Un racconto commosso, dei 22 mesi di prigionia trascorsi prima nel sesto braccio del Regina Coeli di Roma, dove venivano relegati gli antifascisti, poi nel campo di Auschwilegitz e infine di Mathausen, che ha inizio con il ricordo di una piccola ma grave disobbedienza alla raccomandazione della mamma di non uscire in strada per non incorrere nelle retate dei nazi-fascisti.

Un racconto che serve come testimonianza di un passato i cui orrori talvolta sembrano tornare proprio in quella centralissima Europa che oggi in alcuni suoi angoli alza muri e filo spinato contro l’ingresso dei migranti.

“A diciassette anni è difficile resistere per giorni al chiuso di una stanza – racconta – e gironzolando per la città suonò la sirena che mi costrinse a raggiungere il ricovero antiareo”.

E’ qui che incontra dei ragazzi che si dicevano partigiani che distribuivano in cambio di poche lire francobolli antifascisti. Alberto Mieli ne prese due, “per mostrare di essere grande”, conservandoli nel taschino della giacca.

Quel gesto è l’inizio di tutto: dopo alcuni giorni uscendo di nuovo di casa di nascosto dalla madre, incontra cinque ragazzi della Gestapo che lo portarono insieme ad altri 12 giovani, in tutto erano sette ebrei e sei cattolici, al posto di polizia di piazza Venezia per essere identificato e trasportato al Regina Coeli dove iniziarono giorni di interrogatorio sotto tortura proprio per quei francobolli.

Dopo dieci giorni la destinazione ad Auschwitz: “qui cambiò la mia vita – dice Mieli – era una continua malvagità, una continua cattiveria, picchiati di notte, umiliati, selezionati, marchiati, l’odore acre dei forni crematori. Le donne hanno hanno sofferto molto molto più di noi, denudate davanti a tutti e costrette a non coprirsi a colpi di frustate.”

“All’arrivo dei Russi in inverno ci fecero uscire e cominciammo un cammino lungo 620 Km a piedi fino al confine tra Cecoslovachcia e Polonia dove ci rinchiusero in un vagone piombato e trasportati senza cibo né acqua per sei giorni fino a Mathausen. Ci fecero salire 300 scalini con un masso sulla schiena di 20 kg, molti cadevano e morivano.”

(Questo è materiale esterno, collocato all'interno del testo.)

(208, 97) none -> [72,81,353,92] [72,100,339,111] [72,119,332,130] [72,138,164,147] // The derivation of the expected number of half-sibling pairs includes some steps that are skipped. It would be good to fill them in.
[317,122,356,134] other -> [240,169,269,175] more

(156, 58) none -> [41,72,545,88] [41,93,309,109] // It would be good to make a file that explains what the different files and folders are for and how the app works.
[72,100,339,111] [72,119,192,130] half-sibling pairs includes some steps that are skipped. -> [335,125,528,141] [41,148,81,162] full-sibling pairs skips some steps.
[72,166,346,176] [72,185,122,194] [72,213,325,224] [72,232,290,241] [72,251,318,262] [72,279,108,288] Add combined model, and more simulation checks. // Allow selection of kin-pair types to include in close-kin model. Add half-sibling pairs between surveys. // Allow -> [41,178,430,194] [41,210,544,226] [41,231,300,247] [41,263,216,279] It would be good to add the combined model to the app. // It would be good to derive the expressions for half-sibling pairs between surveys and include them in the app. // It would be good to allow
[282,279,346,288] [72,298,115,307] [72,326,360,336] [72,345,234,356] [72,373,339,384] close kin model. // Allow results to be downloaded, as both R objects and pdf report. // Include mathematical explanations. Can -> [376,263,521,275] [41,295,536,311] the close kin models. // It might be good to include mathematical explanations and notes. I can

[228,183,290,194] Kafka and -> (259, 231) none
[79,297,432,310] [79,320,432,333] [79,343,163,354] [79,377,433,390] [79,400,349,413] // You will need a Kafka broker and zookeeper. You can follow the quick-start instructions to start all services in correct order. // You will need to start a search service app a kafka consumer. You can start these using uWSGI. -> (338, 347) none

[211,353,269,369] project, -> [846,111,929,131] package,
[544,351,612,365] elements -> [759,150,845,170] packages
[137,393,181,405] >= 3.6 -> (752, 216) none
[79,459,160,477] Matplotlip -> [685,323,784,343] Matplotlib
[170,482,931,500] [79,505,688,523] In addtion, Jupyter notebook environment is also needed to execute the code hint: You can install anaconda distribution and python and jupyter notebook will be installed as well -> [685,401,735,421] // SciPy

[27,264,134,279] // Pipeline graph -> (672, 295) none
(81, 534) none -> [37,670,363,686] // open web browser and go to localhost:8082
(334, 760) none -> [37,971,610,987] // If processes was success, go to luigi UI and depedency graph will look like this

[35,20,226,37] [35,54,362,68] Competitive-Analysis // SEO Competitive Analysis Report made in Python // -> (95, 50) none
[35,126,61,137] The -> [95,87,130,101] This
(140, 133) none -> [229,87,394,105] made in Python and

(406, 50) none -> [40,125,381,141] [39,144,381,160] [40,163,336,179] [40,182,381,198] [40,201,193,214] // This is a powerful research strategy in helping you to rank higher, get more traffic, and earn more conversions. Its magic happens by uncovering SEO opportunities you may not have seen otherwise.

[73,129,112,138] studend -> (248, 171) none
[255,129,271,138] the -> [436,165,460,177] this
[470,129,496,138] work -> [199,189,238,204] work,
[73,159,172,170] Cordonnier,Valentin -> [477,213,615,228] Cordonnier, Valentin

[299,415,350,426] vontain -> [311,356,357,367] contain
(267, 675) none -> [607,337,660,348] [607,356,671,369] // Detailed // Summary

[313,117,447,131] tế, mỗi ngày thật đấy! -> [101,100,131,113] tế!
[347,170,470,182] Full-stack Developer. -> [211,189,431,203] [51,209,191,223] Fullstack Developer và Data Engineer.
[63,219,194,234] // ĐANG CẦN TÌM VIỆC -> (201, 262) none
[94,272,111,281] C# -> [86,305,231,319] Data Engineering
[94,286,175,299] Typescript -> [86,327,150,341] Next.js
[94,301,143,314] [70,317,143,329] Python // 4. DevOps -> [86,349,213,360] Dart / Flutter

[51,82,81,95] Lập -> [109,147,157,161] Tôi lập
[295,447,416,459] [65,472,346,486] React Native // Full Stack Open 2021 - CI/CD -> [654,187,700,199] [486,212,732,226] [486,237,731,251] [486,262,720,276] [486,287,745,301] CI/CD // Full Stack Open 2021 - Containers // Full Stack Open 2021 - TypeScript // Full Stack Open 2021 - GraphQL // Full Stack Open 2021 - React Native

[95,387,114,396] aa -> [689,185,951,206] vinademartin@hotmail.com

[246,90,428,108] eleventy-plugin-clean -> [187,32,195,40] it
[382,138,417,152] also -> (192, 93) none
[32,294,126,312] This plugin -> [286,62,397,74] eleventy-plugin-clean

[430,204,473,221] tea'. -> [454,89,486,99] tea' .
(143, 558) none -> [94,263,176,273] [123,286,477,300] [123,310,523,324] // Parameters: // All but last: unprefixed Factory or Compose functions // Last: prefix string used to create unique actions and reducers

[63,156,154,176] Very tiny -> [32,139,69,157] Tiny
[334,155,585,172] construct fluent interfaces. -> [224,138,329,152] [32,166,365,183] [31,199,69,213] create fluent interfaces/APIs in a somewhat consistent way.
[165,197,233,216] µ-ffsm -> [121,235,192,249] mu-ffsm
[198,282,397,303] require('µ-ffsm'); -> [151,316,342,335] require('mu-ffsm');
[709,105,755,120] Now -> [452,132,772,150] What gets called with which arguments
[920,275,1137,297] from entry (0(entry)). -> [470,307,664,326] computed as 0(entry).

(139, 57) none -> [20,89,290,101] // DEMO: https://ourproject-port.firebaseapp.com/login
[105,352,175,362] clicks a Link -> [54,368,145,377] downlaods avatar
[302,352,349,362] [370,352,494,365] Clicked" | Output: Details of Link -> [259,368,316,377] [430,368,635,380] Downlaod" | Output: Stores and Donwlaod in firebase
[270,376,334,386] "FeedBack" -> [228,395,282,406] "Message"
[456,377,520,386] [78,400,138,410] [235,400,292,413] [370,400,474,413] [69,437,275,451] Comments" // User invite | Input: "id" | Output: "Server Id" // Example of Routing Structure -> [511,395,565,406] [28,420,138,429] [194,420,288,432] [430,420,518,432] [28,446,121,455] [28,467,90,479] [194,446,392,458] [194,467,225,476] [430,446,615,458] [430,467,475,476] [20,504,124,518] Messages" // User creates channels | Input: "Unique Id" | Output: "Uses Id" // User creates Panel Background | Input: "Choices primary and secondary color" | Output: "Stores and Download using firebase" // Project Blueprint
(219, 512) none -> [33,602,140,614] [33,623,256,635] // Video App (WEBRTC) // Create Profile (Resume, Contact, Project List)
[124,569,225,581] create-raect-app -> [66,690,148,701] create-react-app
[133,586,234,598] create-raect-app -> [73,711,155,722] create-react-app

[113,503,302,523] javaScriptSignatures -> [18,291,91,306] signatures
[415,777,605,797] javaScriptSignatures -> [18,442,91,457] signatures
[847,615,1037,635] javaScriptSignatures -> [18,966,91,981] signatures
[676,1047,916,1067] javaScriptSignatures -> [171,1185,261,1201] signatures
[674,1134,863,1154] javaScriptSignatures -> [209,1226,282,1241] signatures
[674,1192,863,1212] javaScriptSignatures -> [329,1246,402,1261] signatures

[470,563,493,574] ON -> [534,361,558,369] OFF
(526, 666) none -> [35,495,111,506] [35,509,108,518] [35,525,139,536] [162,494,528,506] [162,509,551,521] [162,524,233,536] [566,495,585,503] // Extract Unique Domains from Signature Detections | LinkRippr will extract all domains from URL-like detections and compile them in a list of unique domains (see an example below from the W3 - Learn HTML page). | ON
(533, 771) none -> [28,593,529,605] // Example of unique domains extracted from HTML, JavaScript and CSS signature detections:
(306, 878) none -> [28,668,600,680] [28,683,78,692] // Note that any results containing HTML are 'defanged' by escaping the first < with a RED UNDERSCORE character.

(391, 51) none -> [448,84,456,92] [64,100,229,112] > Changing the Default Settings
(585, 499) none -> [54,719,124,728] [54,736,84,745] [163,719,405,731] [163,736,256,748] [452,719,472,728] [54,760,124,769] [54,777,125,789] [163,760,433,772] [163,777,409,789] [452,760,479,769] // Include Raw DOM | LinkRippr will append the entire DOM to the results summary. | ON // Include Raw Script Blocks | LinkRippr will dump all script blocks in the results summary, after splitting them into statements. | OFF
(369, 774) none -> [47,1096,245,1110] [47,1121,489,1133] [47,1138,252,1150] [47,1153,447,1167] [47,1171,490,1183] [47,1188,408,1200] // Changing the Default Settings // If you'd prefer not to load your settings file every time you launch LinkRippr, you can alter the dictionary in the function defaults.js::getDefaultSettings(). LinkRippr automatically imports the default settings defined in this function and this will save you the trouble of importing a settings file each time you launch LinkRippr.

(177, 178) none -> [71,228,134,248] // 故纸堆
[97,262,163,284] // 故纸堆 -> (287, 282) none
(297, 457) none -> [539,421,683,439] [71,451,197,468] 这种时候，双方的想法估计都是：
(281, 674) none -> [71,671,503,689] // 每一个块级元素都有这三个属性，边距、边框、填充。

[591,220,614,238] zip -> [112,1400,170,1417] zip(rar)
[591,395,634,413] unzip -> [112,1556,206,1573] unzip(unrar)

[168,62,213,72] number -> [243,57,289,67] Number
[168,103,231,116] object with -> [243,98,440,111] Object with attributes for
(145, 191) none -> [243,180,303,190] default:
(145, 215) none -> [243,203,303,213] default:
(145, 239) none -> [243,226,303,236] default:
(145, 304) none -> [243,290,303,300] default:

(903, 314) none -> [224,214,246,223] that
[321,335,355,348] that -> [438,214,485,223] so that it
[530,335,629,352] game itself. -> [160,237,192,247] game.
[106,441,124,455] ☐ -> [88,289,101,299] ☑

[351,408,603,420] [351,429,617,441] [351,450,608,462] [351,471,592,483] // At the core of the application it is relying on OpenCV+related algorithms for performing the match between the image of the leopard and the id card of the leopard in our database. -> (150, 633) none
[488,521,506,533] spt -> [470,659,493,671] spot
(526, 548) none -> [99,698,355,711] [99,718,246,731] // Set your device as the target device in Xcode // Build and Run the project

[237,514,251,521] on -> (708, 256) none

Poi l’arrivo degli americani guidati dal comandante italo-americano Alberti, che ricorda con un sorriso e con l’invito a mangiare.

Il ritorno a Roma di Alberto Mieli è stato il ritrovo della famiglia, genitori e sette fratelli, ma è stata anche la scoperta di tanti morti, della morte alla Fosse Ardeatine di quei suoi dodici compagni di cella al Regina Coeli e la presa di coscienza di un orrore che lo accompagnerà per tutta la vita.

“I campi di concentramento di cui mi fecero dono – dice con amara ironia – erano macchine di perfette di annullamento della dignità umana. Se oggi dovessi scegliere tra la cella, le Fosse Ardeeatine e Auschwitz sceglierei le prime due”.